- _Directions for this task_
Output exactly the lines from the line that has "-> <tr> <td>Overlock" through the last line of the data below, with no pictures.
*** Data supplied ***
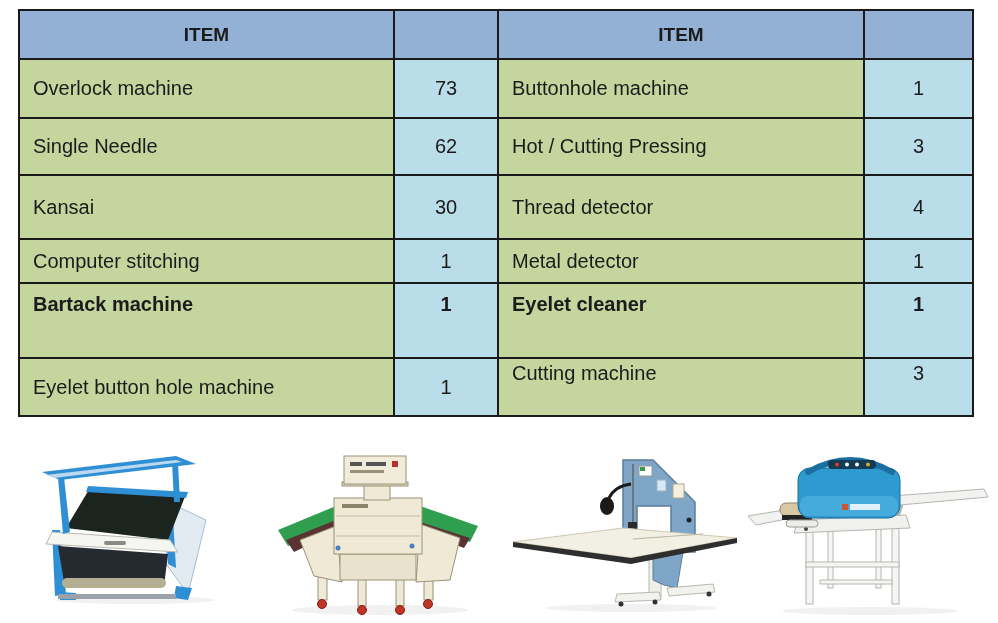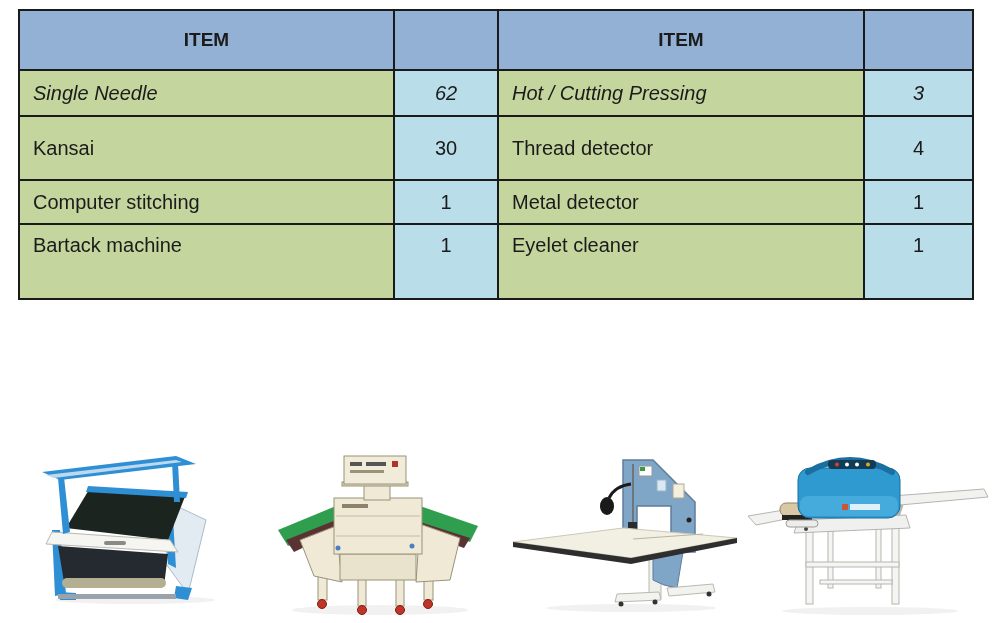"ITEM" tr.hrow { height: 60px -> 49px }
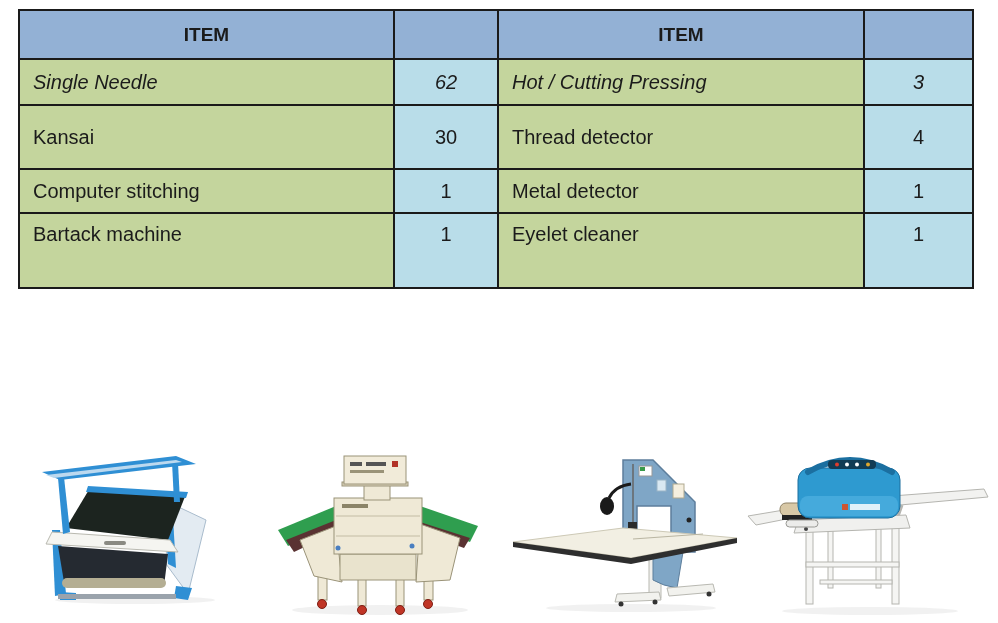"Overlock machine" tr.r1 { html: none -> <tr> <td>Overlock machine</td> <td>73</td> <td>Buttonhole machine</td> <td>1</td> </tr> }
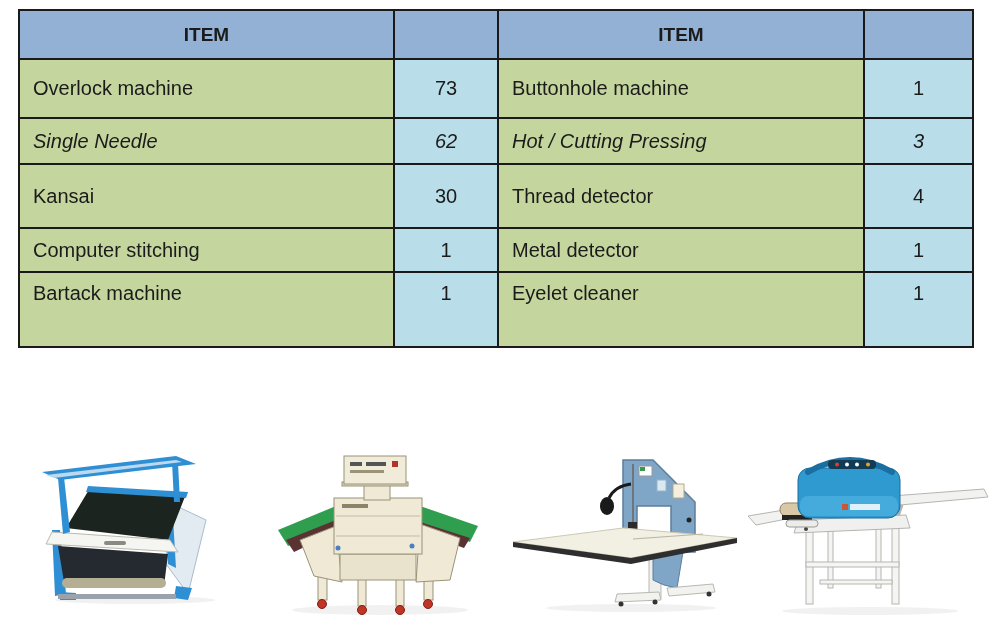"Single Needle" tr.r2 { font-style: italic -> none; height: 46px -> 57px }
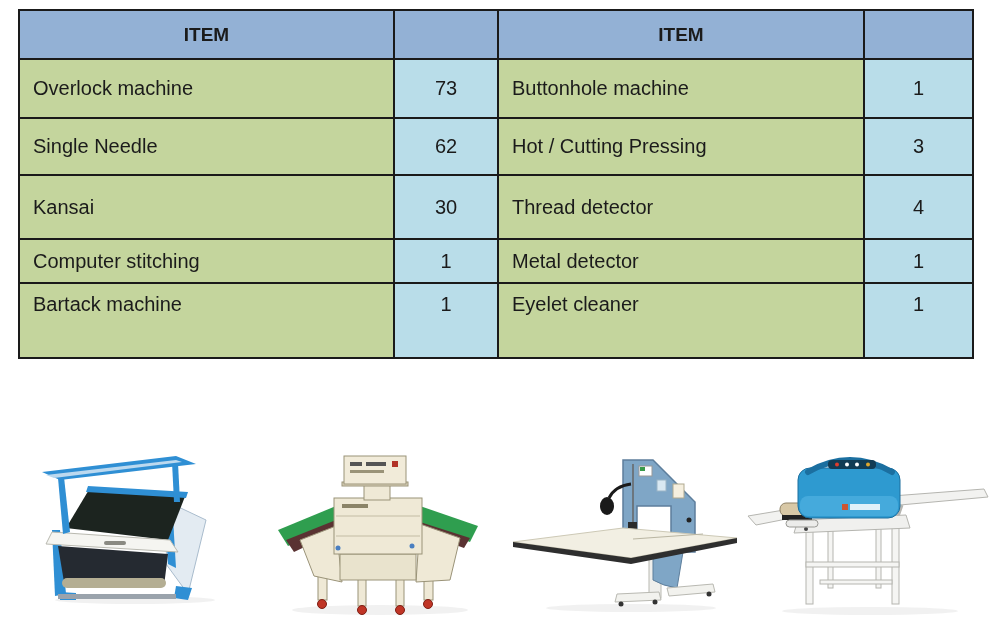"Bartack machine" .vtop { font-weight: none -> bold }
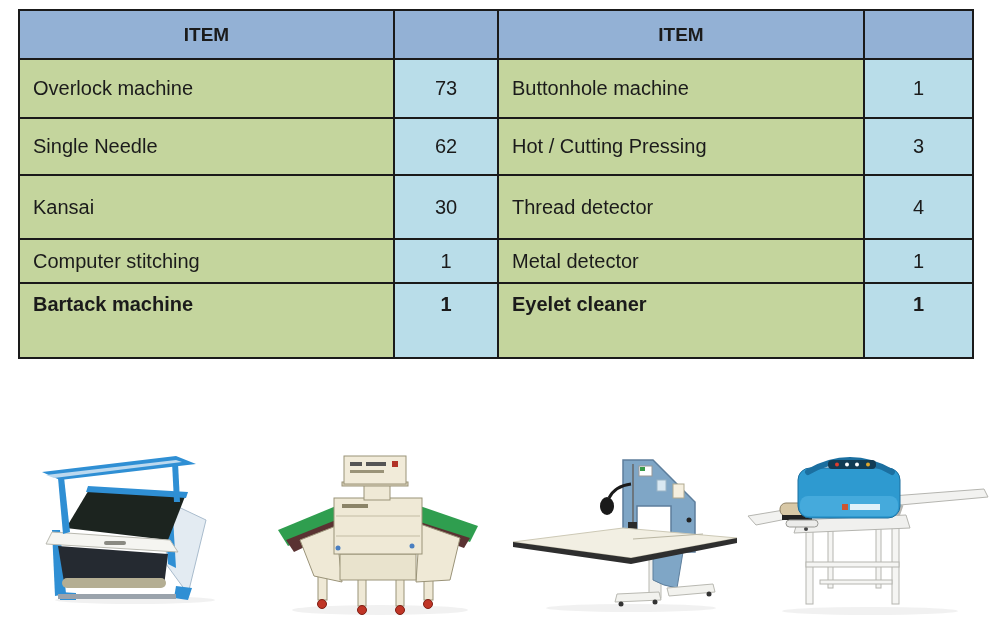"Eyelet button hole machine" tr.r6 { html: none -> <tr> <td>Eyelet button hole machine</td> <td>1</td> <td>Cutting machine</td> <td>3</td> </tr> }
*** End of Data supplied ***
- _Written solution_
"Overlock machine" tr.r1 { html: none -> <tr> <td>Overlock machine</td> <td>73</td> <td>Buttonhole machine</td> <td>1</td> </tr> }
"Single Needle" tr.r2 { font-style: italic -> none; height: 46px -> 57px }
"Bartack machine" .vtop { font-weight: none -> bold }
"Eyelet button hole machine" tr.r6 { html: none -> <tr> <td>Eyelet button hole machine</td> <td>1</td> <td>Cutting machine</td> <td>3</td> </tr> }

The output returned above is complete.